-- Source records follows --
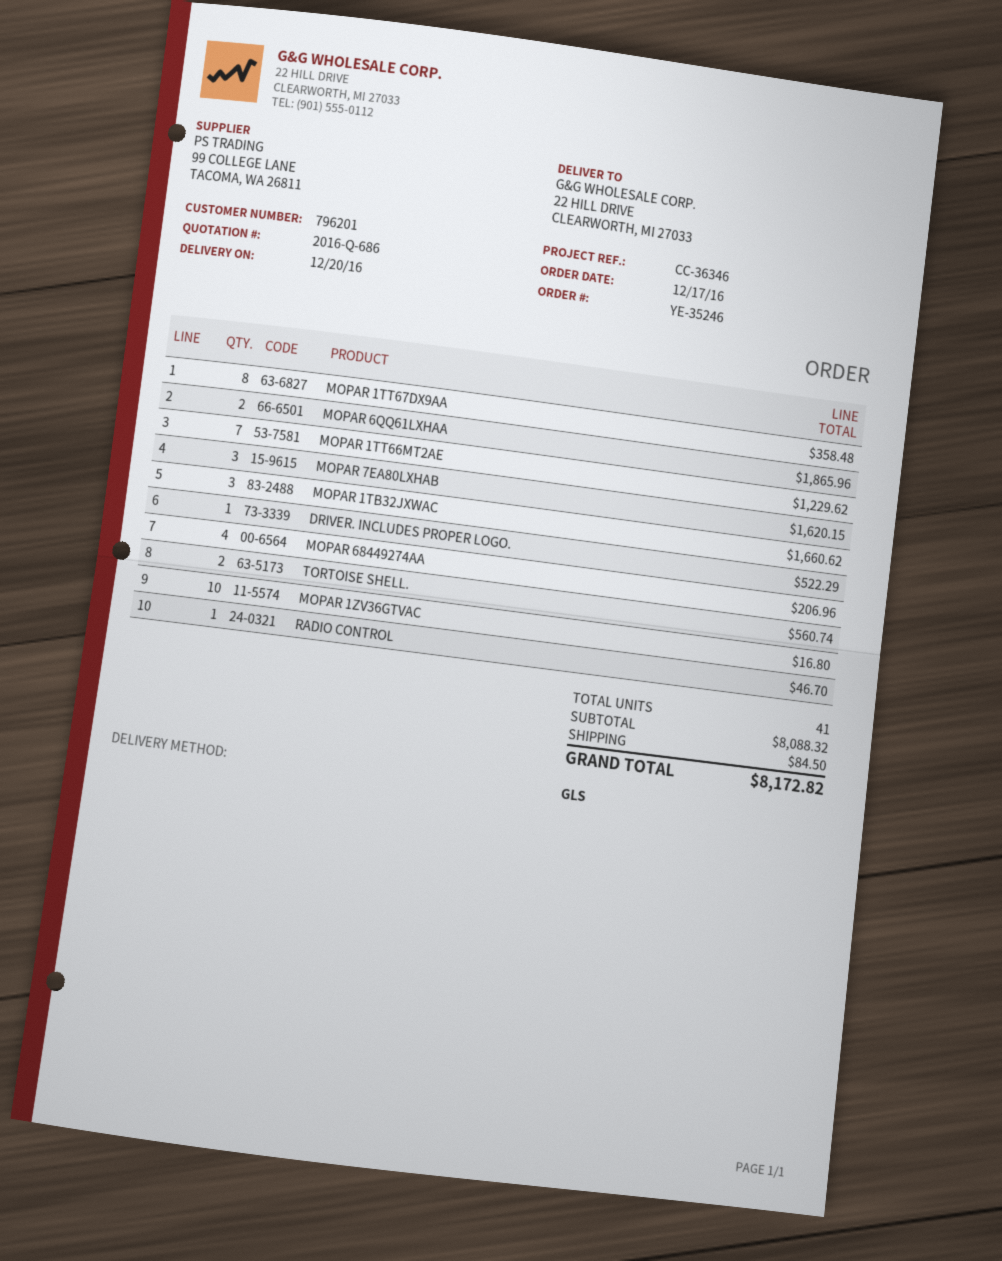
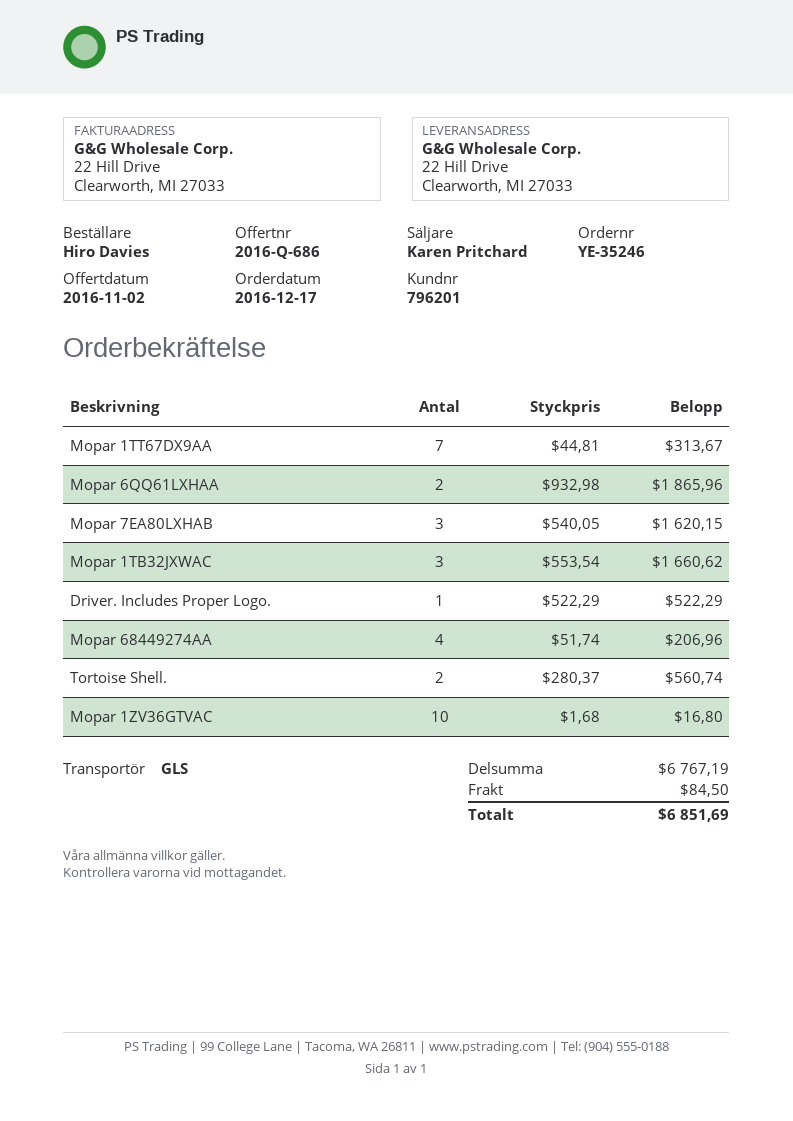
MOPAR 1TT67DX9AA: 8 for 358.48 -> 7 for 313.67
MOPAR 1TT66MT2AE: 7 for 1229.62 -> none
RADIO CONTROL: 1 for 46.70 -> none
subtotal: 8088.32 -> 6767.19
total: 8172.82 -> 6851.69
-- Source records concluded --
_Exercise brief_. Reply with nothing but the number of lines in the entries that include "MOPAR".

_Result_. 2